◆ REQUIRED WORK ◆
Look through the records below for the line with "- 4. Das System" and the line with "einen Fehler bei der Internet-Verbindung", then return those lines and all lines between, exactly.

Segment Start: RECORDS FOR PROCESSING

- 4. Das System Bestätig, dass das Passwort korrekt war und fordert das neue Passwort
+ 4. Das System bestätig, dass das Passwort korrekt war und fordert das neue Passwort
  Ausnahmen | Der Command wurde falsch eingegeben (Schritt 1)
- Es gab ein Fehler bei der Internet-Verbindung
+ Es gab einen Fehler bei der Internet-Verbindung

Segment End: RECORDS FOR PROCESSING
Segment Start: RECORDS FOR PROCESSING

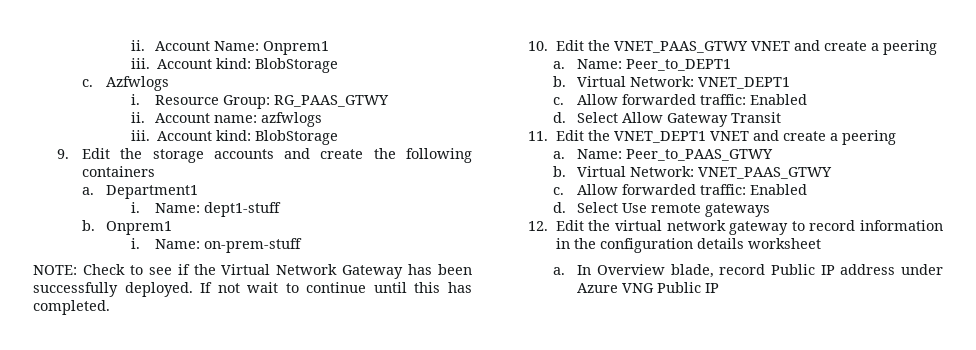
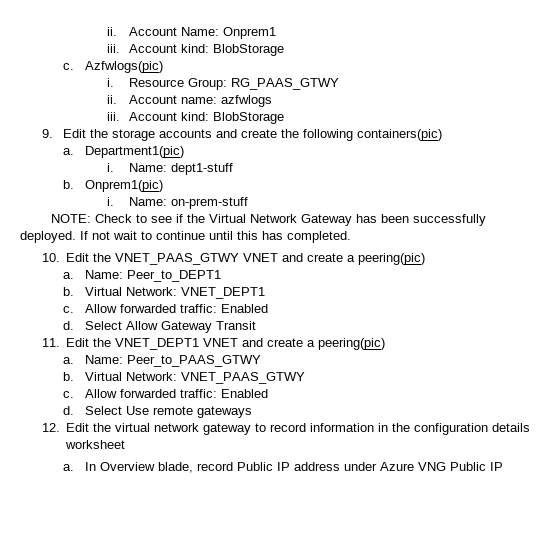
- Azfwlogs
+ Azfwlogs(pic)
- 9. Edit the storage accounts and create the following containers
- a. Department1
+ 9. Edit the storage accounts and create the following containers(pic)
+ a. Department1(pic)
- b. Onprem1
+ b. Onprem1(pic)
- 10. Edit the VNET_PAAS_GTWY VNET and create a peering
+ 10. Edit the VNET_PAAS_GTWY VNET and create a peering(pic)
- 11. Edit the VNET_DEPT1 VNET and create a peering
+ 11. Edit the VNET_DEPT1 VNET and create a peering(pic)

Segment End: RECORDS FOR PROCESSING

◆ WRITTEN SOLUTION ◆
- 4. Das System Bestätig, dass das Passwort korrekt war und fordert das neue Passwort
+ 4. Das System bestätig, dass das Passwort korrekt war und fordert das neue Passwort
  Ausnahmen | Der Command wurde falsch eingegeben (Schritt 1)
- Es gab ein Fehler bei der Internet-Verbindung
+ Es gab einen Fehler bei der Internet-Verbindung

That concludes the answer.